Below are some records; output all of them exactly as they read.

** SOURCE MATERIAL follows **

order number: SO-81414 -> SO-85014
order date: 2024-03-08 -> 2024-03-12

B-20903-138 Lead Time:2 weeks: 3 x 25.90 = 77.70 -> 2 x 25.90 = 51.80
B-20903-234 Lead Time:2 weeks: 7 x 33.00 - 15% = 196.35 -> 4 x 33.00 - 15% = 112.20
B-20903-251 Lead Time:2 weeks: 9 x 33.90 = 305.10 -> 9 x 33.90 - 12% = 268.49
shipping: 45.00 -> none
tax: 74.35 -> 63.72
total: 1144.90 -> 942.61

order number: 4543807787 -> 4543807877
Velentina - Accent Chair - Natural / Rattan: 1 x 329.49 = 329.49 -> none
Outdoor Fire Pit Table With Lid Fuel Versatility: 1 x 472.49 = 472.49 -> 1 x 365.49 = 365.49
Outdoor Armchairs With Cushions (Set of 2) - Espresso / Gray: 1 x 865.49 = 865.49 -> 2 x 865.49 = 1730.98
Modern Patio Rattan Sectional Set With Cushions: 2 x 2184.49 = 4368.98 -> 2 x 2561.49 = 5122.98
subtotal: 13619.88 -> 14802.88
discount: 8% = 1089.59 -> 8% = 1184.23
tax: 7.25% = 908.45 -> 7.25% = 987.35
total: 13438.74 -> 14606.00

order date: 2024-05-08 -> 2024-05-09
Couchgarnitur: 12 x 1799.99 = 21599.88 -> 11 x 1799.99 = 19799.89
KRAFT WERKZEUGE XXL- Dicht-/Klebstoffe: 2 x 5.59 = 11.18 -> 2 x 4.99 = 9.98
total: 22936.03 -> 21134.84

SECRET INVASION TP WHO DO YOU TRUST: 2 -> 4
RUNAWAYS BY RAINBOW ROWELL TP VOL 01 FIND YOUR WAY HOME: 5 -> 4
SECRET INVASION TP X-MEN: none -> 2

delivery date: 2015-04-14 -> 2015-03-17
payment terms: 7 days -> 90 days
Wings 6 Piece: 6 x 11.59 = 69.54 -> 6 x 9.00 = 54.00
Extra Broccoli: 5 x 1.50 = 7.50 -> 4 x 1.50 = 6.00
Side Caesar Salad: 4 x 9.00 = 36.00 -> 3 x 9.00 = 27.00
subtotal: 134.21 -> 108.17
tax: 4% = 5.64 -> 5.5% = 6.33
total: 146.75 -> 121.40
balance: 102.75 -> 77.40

** End of SOURCE MATERIAL **

**YOUR SOLUTION:**
order number: SO-81414 -> SO-85014
order date: 2024-03-08 -> 2024-03-12

B-20903-138 Lead Time:2 weeks: 3 x 25.90 = 77.70 -> 2 x 25.90 = 51.80
B-20903-234 Lead Time:2 weeks: 7 x 33.00 - 15% = 196.35 -> 4 x 33.00 - 15% = 112.20
B-20903-251 Lead Time:2 weeks: 9 x 33.90 = 305.10 -> 9 x 33.90 - 12% = 268.49
shipping: 45.00 -> none
tax: 74.35 -> 63.72
total: 1144.90 -> 942.61

order number: 4543807787 -> 4543807877
Velentina - Accent Chair - Natural / Rattan: 1 x 329.49 = 329.49 -> none
Outdoor Fire Pit Table With Lid Fuel Versatility: 1 x 472.49 = 472.49 -> 1 x 365.49 = 365.49
Outdoor Armchairs With Cushions (Set of 2) - Espresso / Gray: 1 x 865.49 = 865.49 -> 2 x 865.49 = 1730.98
Modern Patio Rattan Sectional Set With Cushions: 2 x 2184.49 = 4368.98 -> 2 x 2561.49 = 5122.98
subtotal: 13619.88 -> 14802.88
discount: 8% = 1089.59 -> 8% = 1184.23
tax: 7.25% = 908.45 -> 7.25% = 987.35
total: 13438.74 -> 14606.00

order date: 2024-05-08 -> 2024-05-09
Couchgarnitur: 12 x 1799.99 = 21599.88 -> 11 x 1799.99 = 19799.89
KRAFT WERKZEUGE XXL- Dicht-/Klebstoffe: 2 x 5.59 = 11.18 -> 2 x 4.99 = 9.98
total: 22936.03 -> 21134.84

SECRET INVASION TP WHO DO YOU TRUST: 2 -> 4
RUNAWAYS BY RAINBOW ROWELL TP VOL 01 FIND YOUR WAY HOME: 5 -> 4
SECRET INVASION TP X-MEN: none -> 2

delivery date: 2015-04-14 -> 2015-03-17
payment terms: 7 days -> 90 days
Wings 6 Piece: 6 x 11.59 = 69.54 -> 6 x 9.00 = 54.00
Extra Broccoli: 5 x 1.50 = 7.50 -> 4 x 1.50 = 6.00
Side Caesar Salad: 4 x 9.00 = 36.00 -> 3 x 9.00 = 27.00
subtotal: 134.21 -> 108.17
tax: 4% = 5.64 -> 5.5% = 6.33
total: 146.75 -> 121.40
balance: 102.75 -> 77.40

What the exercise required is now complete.